Commissioner Jones says that although she started the stakeholder process with optimism, ultimately the process has been disappointing. Despite her sense that the COGCC staff listened throughout the meetings, the concerns and suggestions weren’t translated into anything meaningful in the draft regulations, she says.

However, Jones points out, the process isn’t over and the regulations can still be amended to address the concerns of communities. The COGCC website gives no indication of when to expect a decision by commissioners, other than to say the hearings may extend to the Dec. 7 COGCC meeting and the agency intends for the regulations to become effective as soon as bureaucratically possible.

“I want to leave that door open that commission members could actually try to solve the problem that this whole process was initiated to solve, which was to give local governments a more meaningful role in the siting of oil and gas development so that they can protect their residents and assure some level of confidence that their health, quality of life [and] property values wouldn’t be negatively affected,” Jones concludes.

“The whole purpose of the Task Force was to navigate these kind of difficult situations but I don’t think as written it really gives us the tools to do that,” Barwinski says.

In her estimation, Weld County should serve as a “cautionary tale” to the rest of Colorado — a situation where an economic driver, such as the oil and gas industry, can sway a local government’s allegiance away from its own citizenry in such a way that threatens democracy. However, she remains hopeful that the commission can improve the regulations and address the concerns of Task Force members, local governments and citizens.

“It’s really important for Coloradans to see that a process can work and not be cynically twisted around. Instead of losing their faith in government, losing their faith in the process,” Barwinski says. “Another unfortunate casualty is people’s disillusionment with government and with government processes and with who controls decision making. That is very detrimental to democracy. Even in larger ways than the oil and gas controversy.”

But Fitzgerald for one has admittedly always been cynical about the process, and the draft regulations only affirm his skepticism.

“The governor has chosen to make a mockery of the entire Task Force purpose and process,” he concludes in his comments to the COGCC. “There were many who chose to participate in that Task Force who did so with much skepticism about accomplishing a whole lot.

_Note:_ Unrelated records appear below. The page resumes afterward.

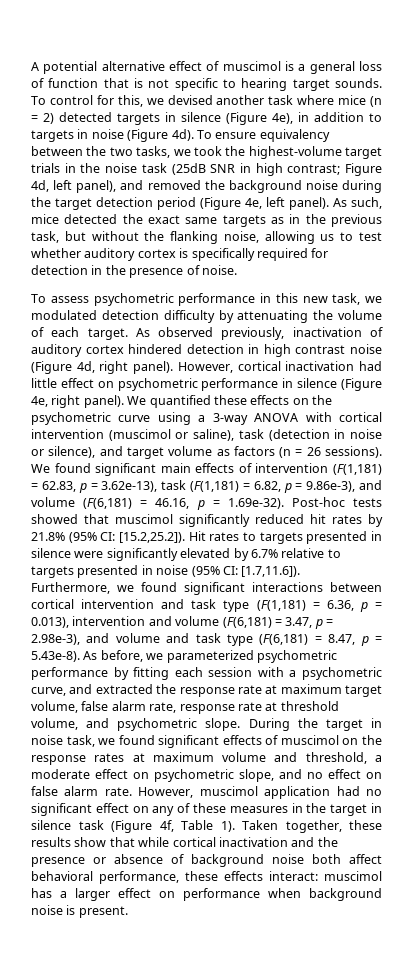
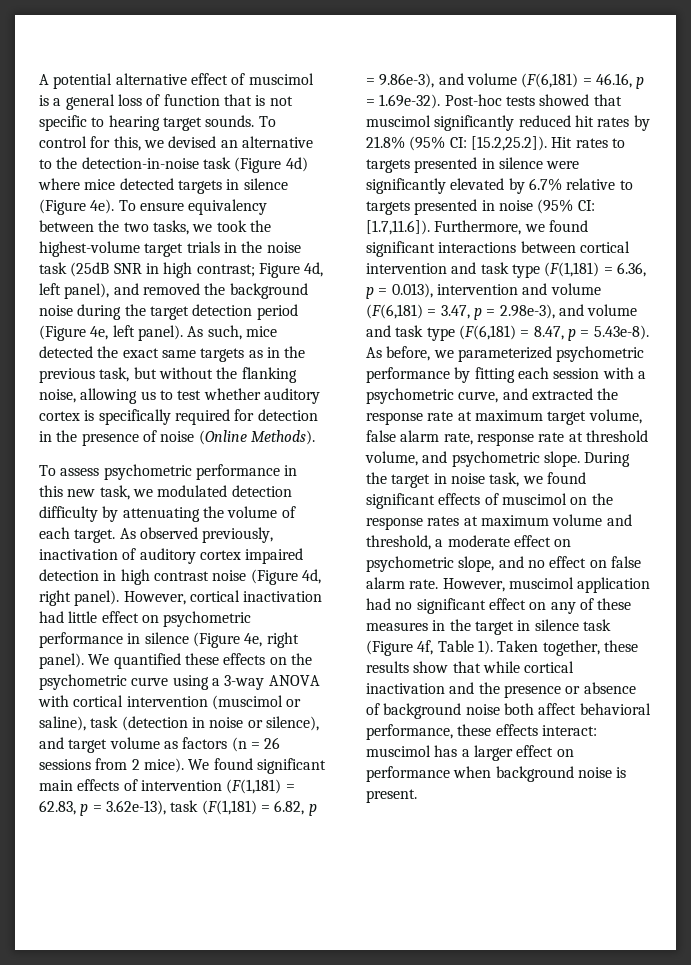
- To control for this, we devised another task where mice (n = 2) detected targets in silence (Figure 4e), in addition to targets in noise (Figure 4d).
+ To control for this, we devised an alternative to the detection-in-noise task (Figure 4d) where mice detected targets in silence (Figure 4e).
- As such, mice detected the exact same targets as in the previous task, but without the flanking noise, allowing us to test whether auditory cortex is specifically required for detection in the presence of noise.
+ As such, mice detected the exact same targets as in the previous task, but without the flanking noise, allowing us to test whether auditory cortex is specifically required for detection in the presence of noise (Online Methods).
- As observed previously, inactivation of auditory cortex hindered detection in high contrast noise (Figure 4d, right panel).
+ As observed previously, inactivation of auditory cortex impaired detection in high contrast noise (Figure 4d, right panel).
- We quantified these effects on the psychometric curve using a 3-way ANOVA with cortical intervention (muscimol or saline), task (detection in noise or silence), and target volume as factors (n = 26 sessions).
+ We quantified these effects on the psychometric curve using a 3-way ANOVA with cortical intervention (muscimol or saline), task (detection in noise or silence), and target volume as factors (n = 26 sessions from 2 mice).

But I believe that even the most cynical of us never thought that there would be such shameless manipulation to ensure an outcome that had been pre-decided. An outcome that did not reflect in any way the hard work and sincere effort that the majority of Task Force members put into this.”

Christine Nyholm also doesn’t share Barwinski’s hope. The regulations “are going to be what they’re going to be,” she says. “I don’t think they are going to be dramatically changed in the favor of homeowners or surface right owners. … I don’t see, personally, that we’re going to make a dent. It’s bent on favoring the industry.”

She says that the draft regulations, as written, would not only allow Synergy to proceed with the plans in Wadley Farms, but the ruling would also open the door for oil and gas development in any neighborhood in Colorado.

“If they come in here, then no neighborhood is safe from this.”